What you will do — In the data below, the answer is the run of lines from the line containing "- I could feel" through the line containing "what I want it", both included; print it exactly and nothing else.

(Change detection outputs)

================================

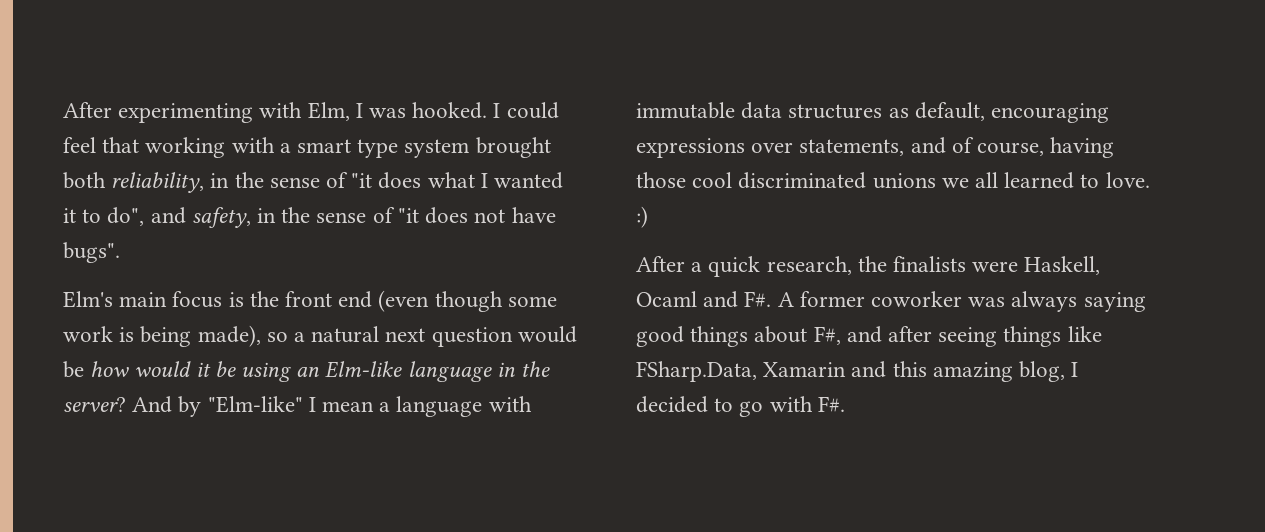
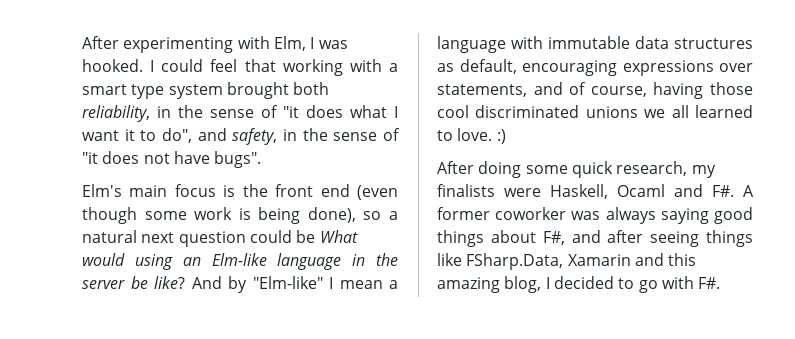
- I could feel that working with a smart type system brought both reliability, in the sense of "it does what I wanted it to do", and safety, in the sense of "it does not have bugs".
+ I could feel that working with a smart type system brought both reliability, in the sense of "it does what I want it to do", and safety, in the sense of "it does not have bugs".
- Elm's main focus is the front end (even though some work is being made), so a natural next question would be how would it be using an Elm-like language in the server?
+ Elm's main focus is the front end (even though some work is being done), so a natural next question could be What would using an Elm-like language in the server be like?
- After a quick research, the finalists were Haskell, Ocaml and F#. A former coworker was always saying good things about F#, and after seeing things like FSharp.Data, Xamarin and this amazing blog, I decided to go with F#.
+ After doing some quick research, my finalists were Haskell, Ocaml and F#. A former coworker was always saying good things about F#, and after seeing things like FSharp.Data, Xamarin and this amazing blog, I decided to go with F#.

================================

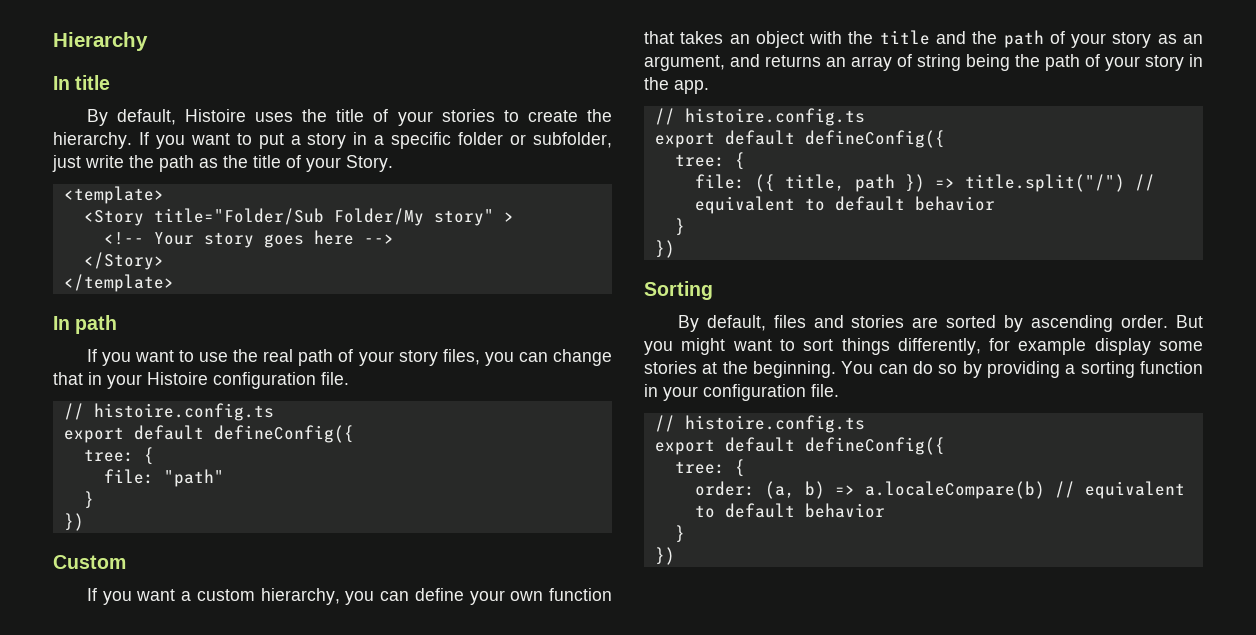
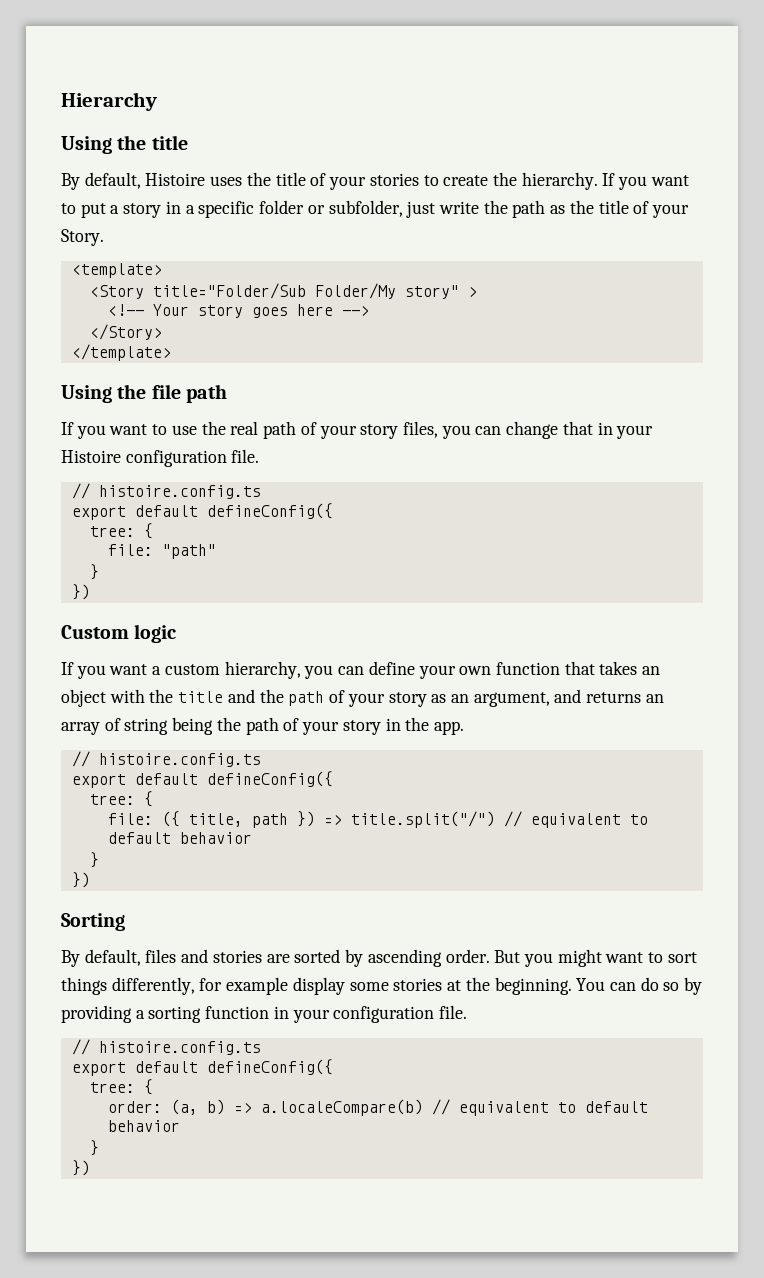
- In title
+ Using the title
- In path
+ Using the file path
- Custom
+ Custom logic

================================

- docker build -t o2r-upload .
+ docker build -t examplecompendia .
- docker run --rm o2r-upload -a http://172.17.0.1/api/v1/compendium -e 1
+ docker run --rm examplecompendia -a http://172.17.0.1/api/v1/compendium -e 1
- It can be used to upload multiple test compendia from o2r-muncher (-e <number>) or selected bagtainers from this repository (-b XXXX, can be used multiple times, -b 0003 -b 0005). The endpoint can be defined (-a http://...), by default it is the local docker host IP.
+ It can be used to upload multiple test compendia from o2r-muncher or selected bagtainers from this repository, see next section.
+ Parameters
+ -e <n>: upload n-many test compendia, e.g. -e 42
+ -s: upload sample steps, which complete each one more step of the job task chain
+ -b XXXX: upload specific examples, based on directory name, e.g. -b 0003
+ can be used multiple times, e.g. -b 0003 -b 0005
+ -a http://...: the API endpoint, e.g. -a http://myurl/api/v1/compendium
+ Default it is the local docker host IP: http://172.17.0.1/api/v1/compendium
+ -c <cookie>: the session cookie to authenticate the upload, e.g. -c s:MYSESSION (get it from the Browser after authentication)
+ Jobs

================================

Task output —
- I could feel that working with a smart type system brought both reliability, in the sense of "it does what I wanted it to do", and safety, in the sense of "it does not have bugs".
+ I could feel that working with a smart type system brought both reliability, in the sense of "it does what I want it to do", and safety, in the sense of "it does not have bugs".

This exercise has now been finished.